A notre aspect, la fête s'interrompit. Les hommes vinrent prendre la main de Christian, les femmes l'embrassèrent; puis tous les yeux se tournèrent vers moi, qui me trouvais assez embarrassé de ma personne. On m'avait fait sur les Bohémiens une foule d'histoires qui ne me rassuraient nullement. Ils pouvaient prendre de l'ombrage de mes scrupules, et m'expédier, sans que l'on pût jamais deviner où j'étais passé, puisque personne ne devait me savoir dans ce repaire. Mes inquiétudes devinrent même assez vives pour frapper Christian, qui crut beaucoup me rassurer en me disant que nous nous trouvions chez la Duchesse (titre qui répond à celui de Mère pour les compagnons du devoir), et que nous étions parfaitement en sûreté. L'appétit me décida toutefois à prendre ma part du banquet. La cruche de genièvre se remplit même et se vida si fréquemment, que je sentis le besoin de gagner mon lit. Au premier mot que j'en dis à Christian, il me conduisit dans une pièce voisine, où dormaient déjà, dans la paille fraîche, quelques-uns des Bohémiens. Il ne m'appartenait pas de faire le difficile; je ne pus cependant m'empêcher de demander à mon patron, pourquoi, lui, que j'avais toujours vu prendre de bons gîtes, choisissait un aussi mauvais coucher? Il me répondit que dans toutes les villes où se trouvait une maison de Romamichels, on était tenu d'y loger, sous peine d'être considéré comme faux-frère, et puni comme tel par le conseil de la tribu. Les femmes, les enfants, partagèrent du reste eux-mêmes cette couche militaire; et le sommeil qui s'empara bientôt d'eux annonçait qu'elle leur était familière.

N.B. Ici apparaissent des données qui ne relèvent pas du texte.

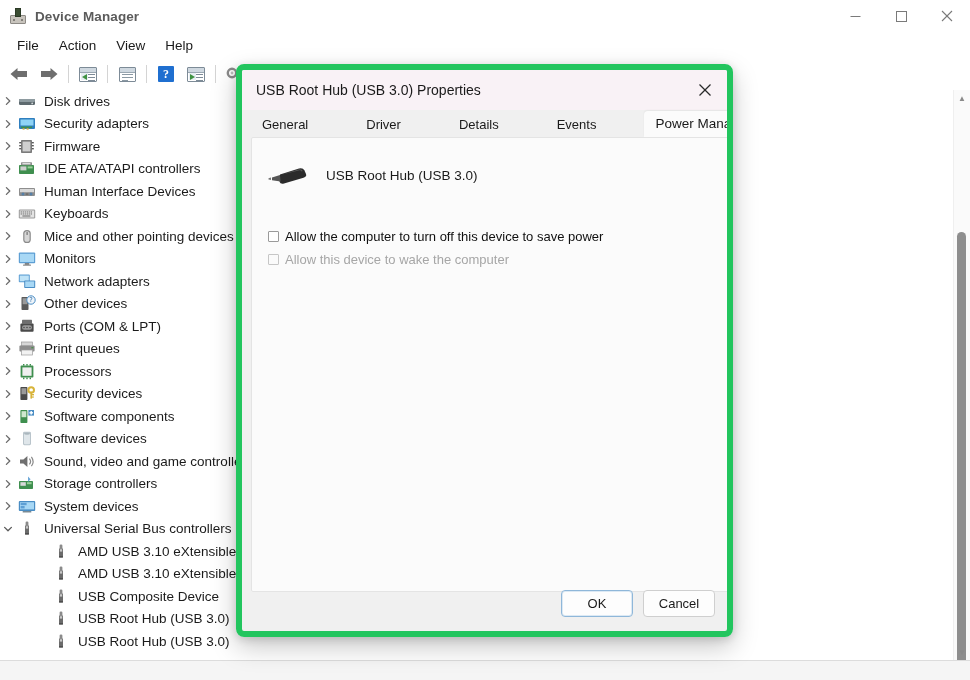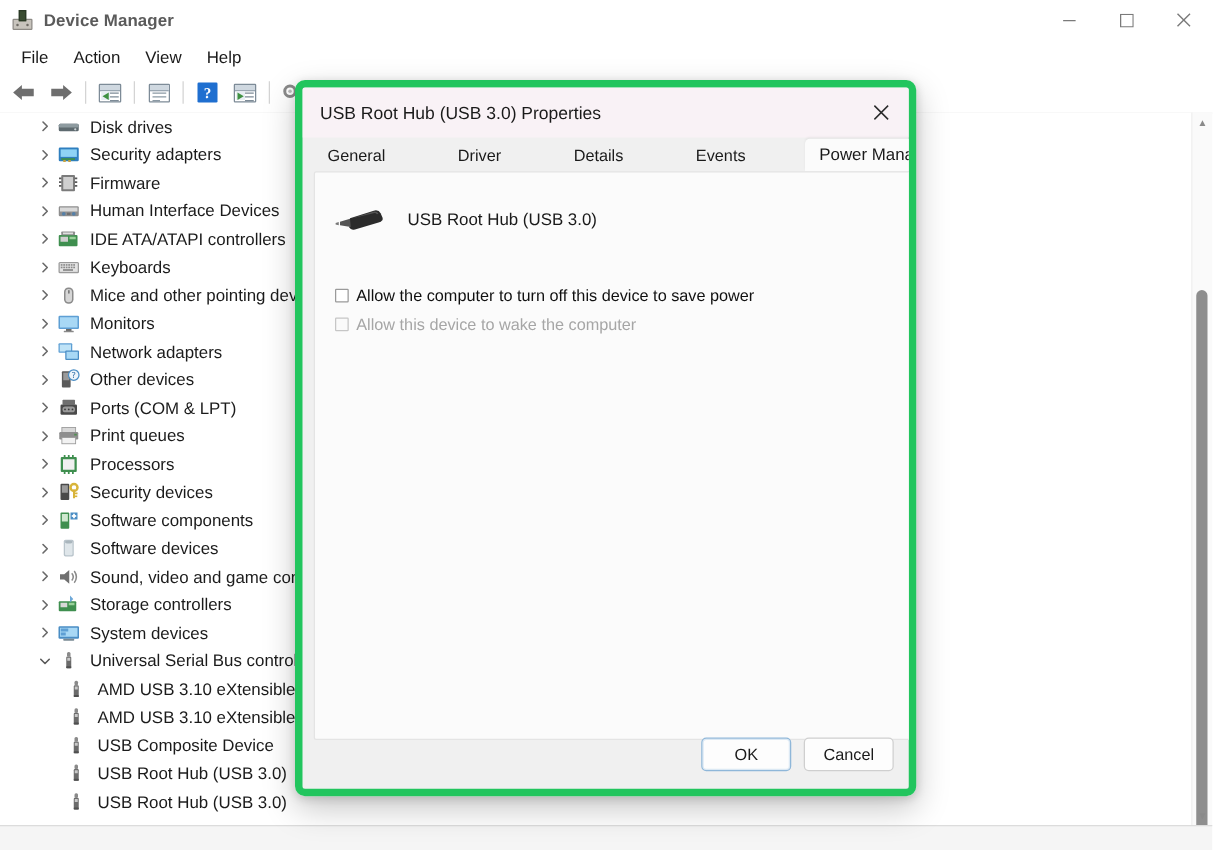--- a/index.html
+++ b/index.html
@@ -141,7 +141,7 @@
   }
   .node {
     display: flex; align-items: center; height: 22.5px;
-    padding-left: 28px; cursor: default; white-space: nowrap;
+    cursor: default; white-space: nowrap;
   }
   .node.child { padding-left: 52px; }
   .chev {

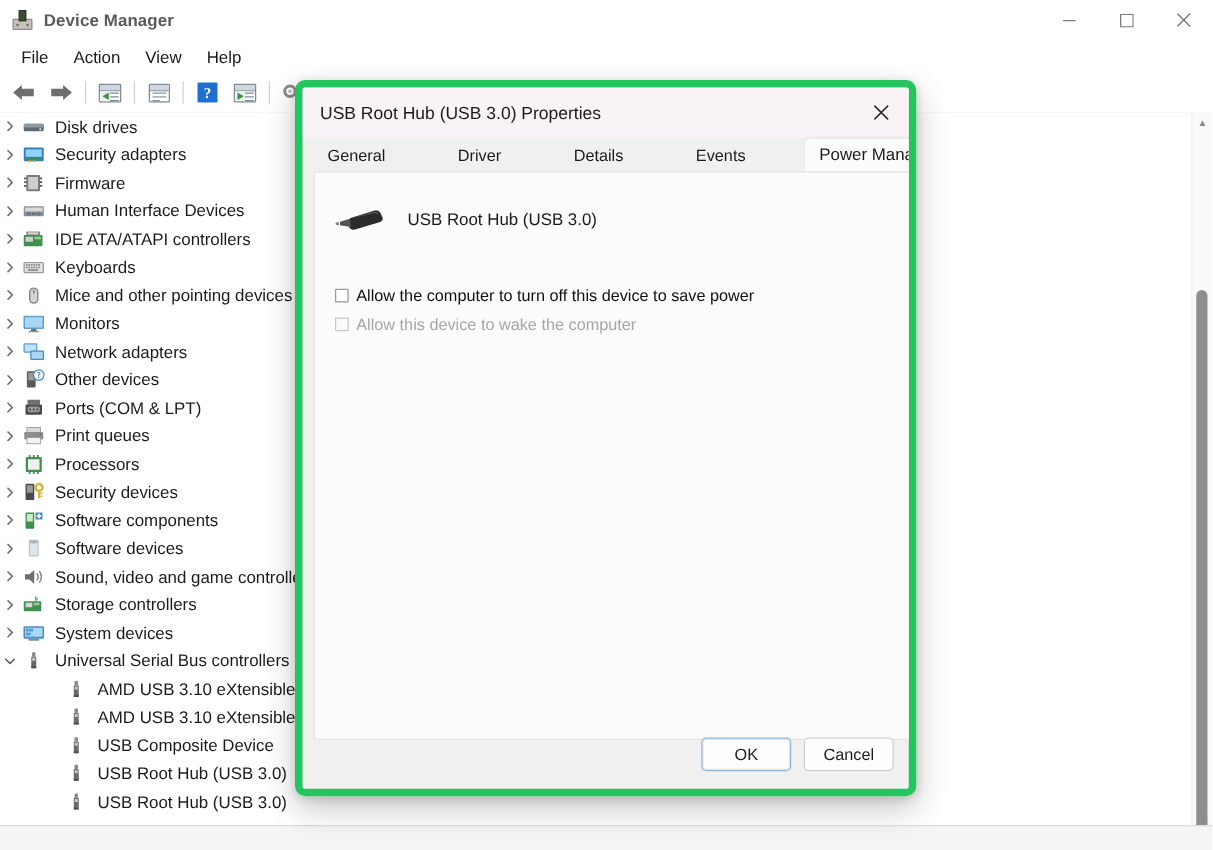--- a/index.html
+++ b/index.html
@@ -432,6 +432,21 @@
             </svg>
           </span>
           <span class="node-ico"><svg width="18" height="17" viewBox="0 0 18 17">
+              <rect x="1" y="5" width="15" height="9" rx="0.8" fill="#3f8f4f"></rect>
+              <rect x="2.4" y="6.4" width="6" height="4" fill="#cfcfcf"></rect>
+              <rect x="9.6" y="6.4" width="5" height="2" fill="#9ad19a"></rect>
+              <rect x="3" y="2.2" width="11" height="3" rx="0.6" fill="#8e8e8e"></rect>
+              <rect x="4.4" y="3" width="8" height="1.4" fill="#dedede"></rect>
+            </svg></span>
+          <span class="node-lbl">IDE ATA/ATAPI controllers</span>
+        </div>
+        <div class="node">
+          <span class="chev">
+            <svg width="10" height="10" viewBox="0 0 10 10">
+              <path d="M3.4 1.6 L6.8 5 L3.4 8.4" fill="none" stroke="#6a6a6a" stroke-width="1.3" stroke-linecap="round" stroke-linejoin="round"></path>
+            </svg>
+          </span>
+          <span class="node-ico"><svg width="18" height="17" viewBox="0 0 18 17">
               <rect x="1" y="5" width="16" height="8" rx="1" fill="#8e8e8e"></rect>
               <rect x="2" y="6" width="14" height="3.2" fill="#d9d9d9"></rect>
               <circle cx="5" cy="11" r="1.5" fill="#5580a8"></circle>
@@ -439,21 +454,6 @@
               <rect x="7.6" y="10.2" width="2.8" height="1.8" fill="#6f6f6f"></rect>
             </svg></span>
           <span class="node-lbl">Human Interface Devices</span>
-        </div>
-        <div class="node">
-          <span class="chev">
-            <svg width="10" height="10" viewBox="0 0 10 10">
-              <path d="M3.4 1.6 L6.8 5 L3.4 8.4" fill="none" stroke="#6a6a6a" stroke-width="1.3" stroke-linecap="round" stroke-linejoin="round"></path>
-            </svg>
-          </span>
-          <span class="node-ico"><svg width="18" height="17" viewBox="0 0 18 17">
-              <rect x="1" y="5" width="15" height="9" rx="0.8" fill="#3f8f4f"></rect>
-              <rect x="2.4" y="6.4" width="6" height="4" fill="#cfcfcf"></rect>
-              <rect x="9.6" y="6.4" width="5" height="2" fill="#9ad19a"></rect>
-              <rect x="3" y="2.2" width="11" height="3" rx="0.6" fill="#8e8e8e"></rect>
-              <rect x="4.4" y="3" width="8" height="1.4" fill="#dedede"></rect>
-            </svg></span>
-          <span class="node-lbl">IDE ATA/ATAPI controllers</span>
         </div>
         <div class="node">
           <span class="chev">

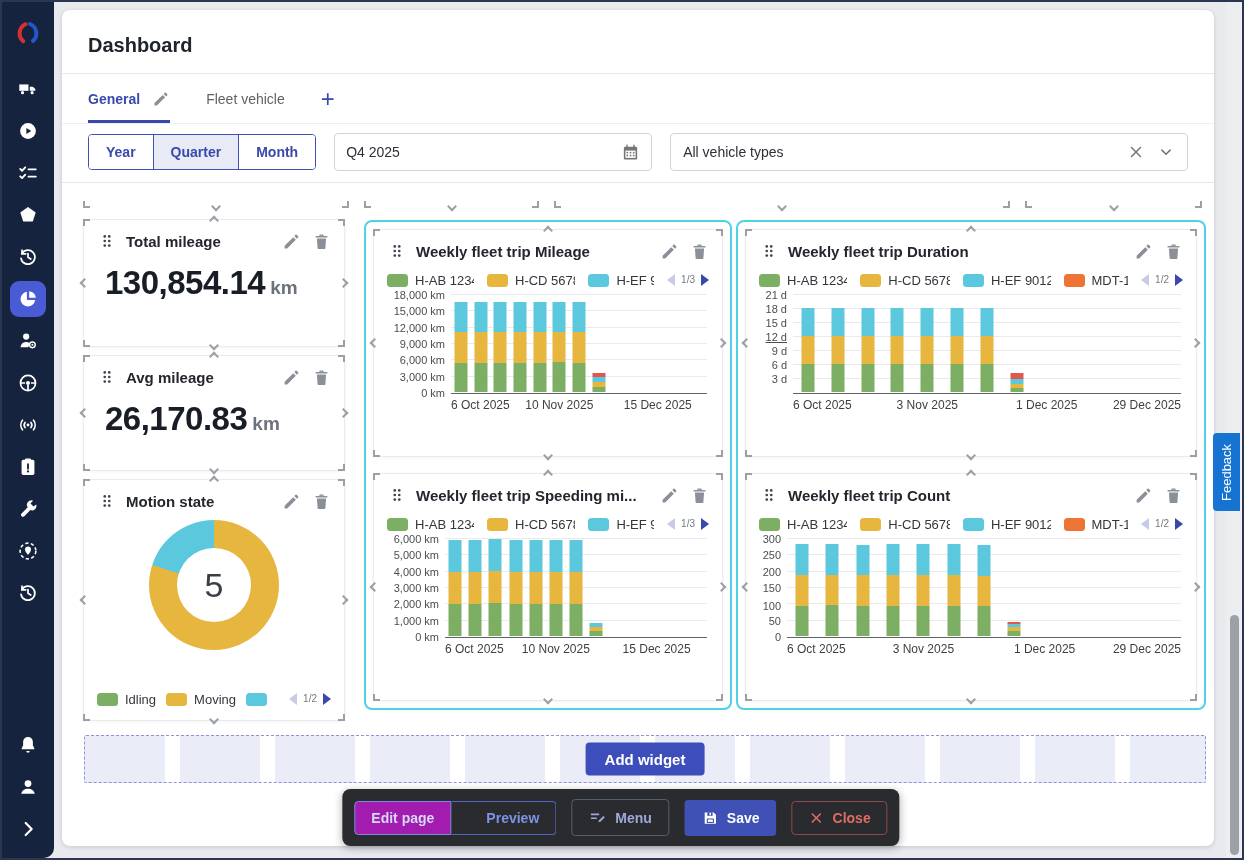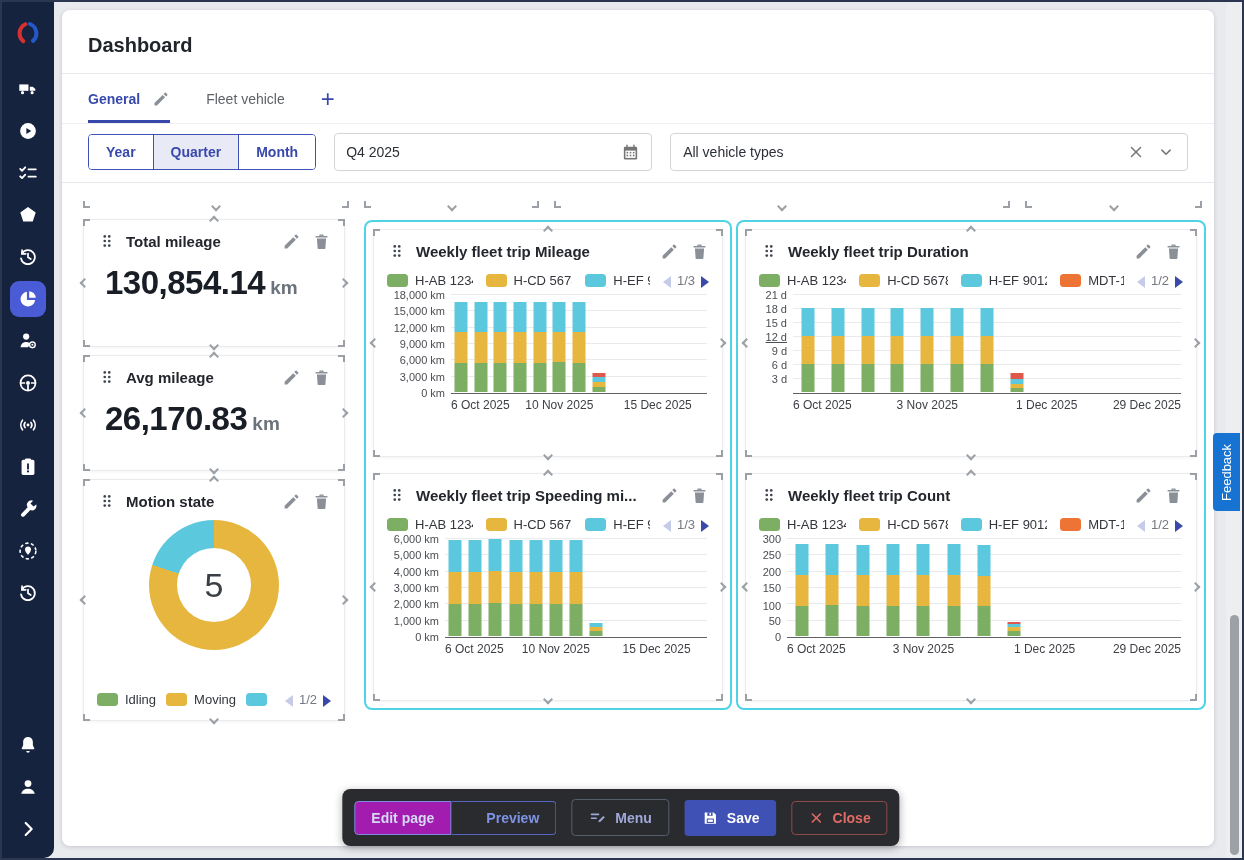--- a/index.html
+++ b/index.html
@@ -72,7 +72,7 @@
 .motion .legend-row { margin-top:auto; gap:10px; }
 .lg { display:flex; align-items:center; gap:7px; white-space:nowrap; overflow:hidden; font-size:13px; color:#33363c; }
 .sw { width:21px; height:13px; border-radius:3.5px; flex:none; }
-.pag { margin-left:auto; display:flex; align-items:flex-end; gap:6px; color:#757980; font-size:13px; flex:none; }
+.pag { margin-left:auto; display:flex; align-items:flex-start; gap:6px; color:#757980; font-size:10px; flex:none; }
 .tri { width:0; height:0; border-style:solid; cursor:pointer; }
 .tri.prev { border-width:6px 8px 6px 0; border-color:transparent #C6CBE8 transparent transparent; }
 .tri.next { border-width:6px 0 6px 8px; border-color:transparent transparent transparent #3949AB; }

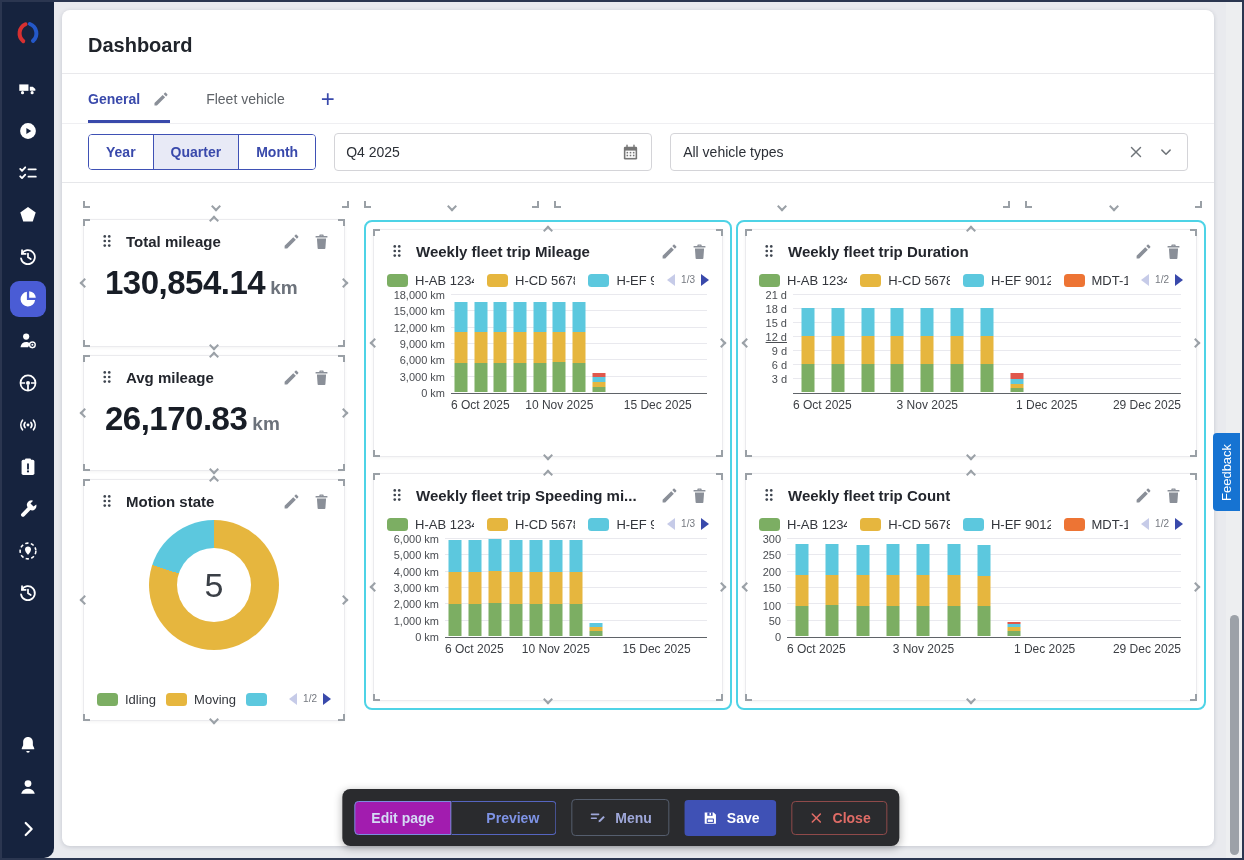--- a/index.html
+++ b/index.html
@@ -982,6 +982,9 @@
         </div>
       </div>
 
+      <div class="add-strip">
+        <button class="add-btn">Add widget</button>
+      </div>
     </div>
   </div>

Au point du jour, tout le monde fut debout; il se fit une toilette générale. Sans leurs traits prononcés, sans ces cheveux noirs comme le jais, sans cette peau huileuse et cuivrée, j'aurais eu peine à reconnaître mes compagnons de la veille. Les hommes, vêtus en riches maquignons hollandais, avaient pour ceinture des sacoches de cuir, comme en portent les habitués du marché de Poissy. Les femmes, couvertes de bijoux d'or et d'argent, prenaient le costume des paysannes de la Zélande. Les enfants même, que j'avais trouvés couverts de haillons, étaient proprement habillés, et se composaient une nouvelle physionomie. Tous sortirent bientôt de la maison, et prirent des directions différentes, pour ne pas arriver ensemble sur la place du marché, où commençaient à se rendre en foule les gens des campagnes voisines. Christian voyant que je m'apprêtais à le suivre, me dit qu'il n'avait pas besoin de moi de toute la journée; que je pouvais aller où bon me semblerait, jusqu'au soir où nous devions nous revoir chez la Duchesse. Il me mit ensuite quelques couronnes dans la main, et disparut.